MATERIAL FOR THIS EXERCISE:
◆ ◆ ◆ ◆ ◆ ◆ ◆

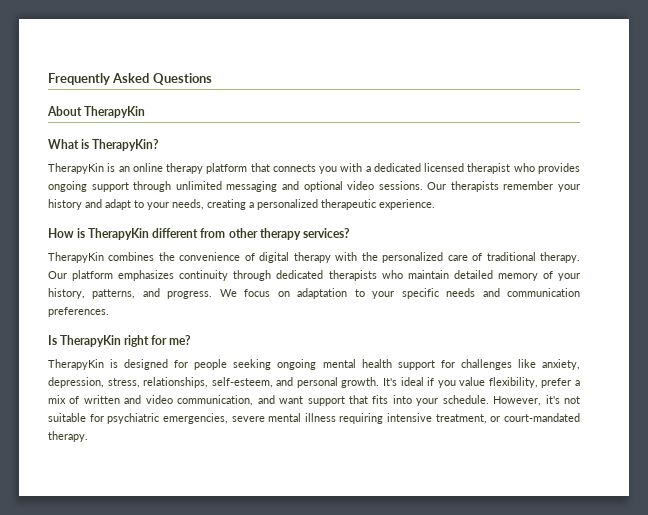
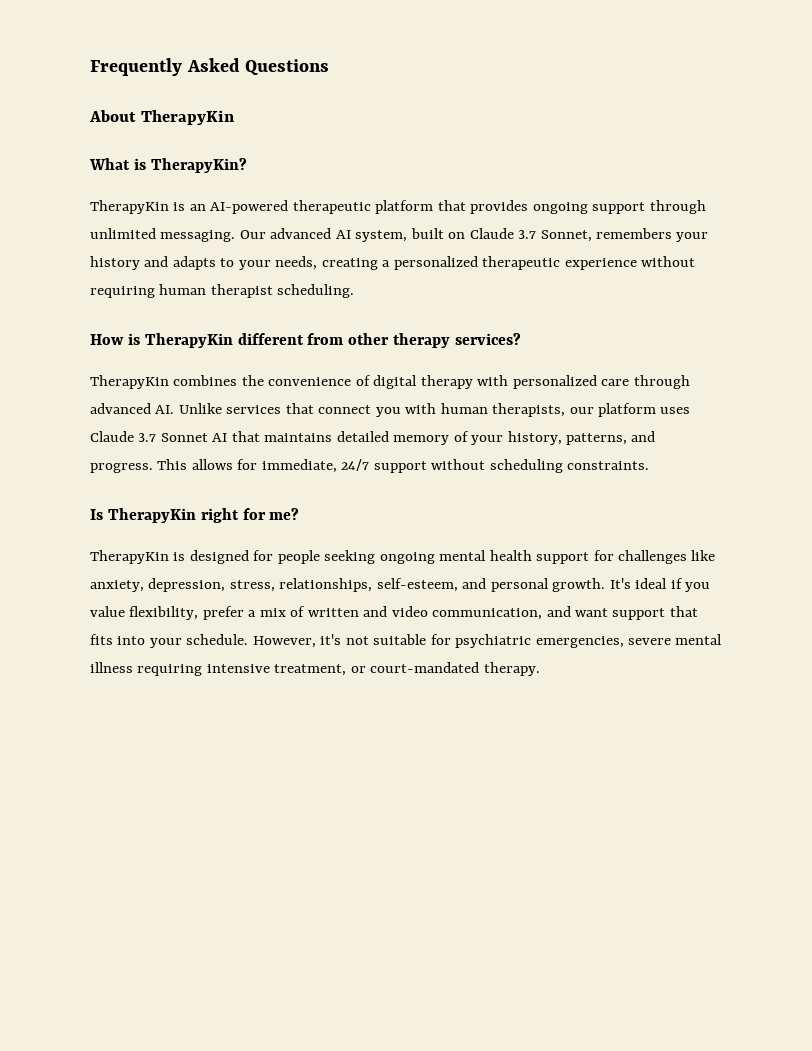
- TherapyKin is an online therapy platform that connects you with a dedicated licensed therapist who provides ongoing support through unlimited messaging and optional video sessions. Our therapists remember your history and adapt to your needs, creating a personalized therapeutic experience.
+ TherapyKin is an AI-powered therapeutic platform that provides ongoing support through unlimited messaging. Our advanced AI system, built on Claude 3.7 Sonnet, remembers your history and adapts to your needs, creating a personalized therapeutic experience without requiring human therapist scheduling.
- TherapyKin combines the convenience of digital therapy with the personalized care of traditional therapy. Our platform emphasizes continuity through dedicated therapists who maintain detailed memory of your history, patterns, and progress.
+ TherapyKin combines the convenience of digital therapy with personalized care through advanced AI. Unlike services that connect you with human therapists, our platform uses Claude 3.7 Sonnet AI that maintains detailed memory of your history, patterns, and progress.
- We focus on adaptation to your specific needs and communication preferences.
+ This allows for immediate, 24/7 support without scheduling constraints.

◆ ◆ ◆ ◆ ◆ ◆ ◆

PROBLEM REQUIREMENTS:
Repeat the line that contains "therapy with personalized", then every line after it until the records end, with nothing added.

ANSWER TO THE EXERCISE:
+ TherapyKin combines the convenience of digital therapy with personalized care through advanced AI. Unlike services that connect you with human therapists, our platform uses Claude 3.7 Sonnet AI that maintains detailed memory of your history, patterns, and progress.
- We focus on adaptation to your specific needs and communication preferences.
+ This allows for immediate, 24/7 support without scheduling constraints.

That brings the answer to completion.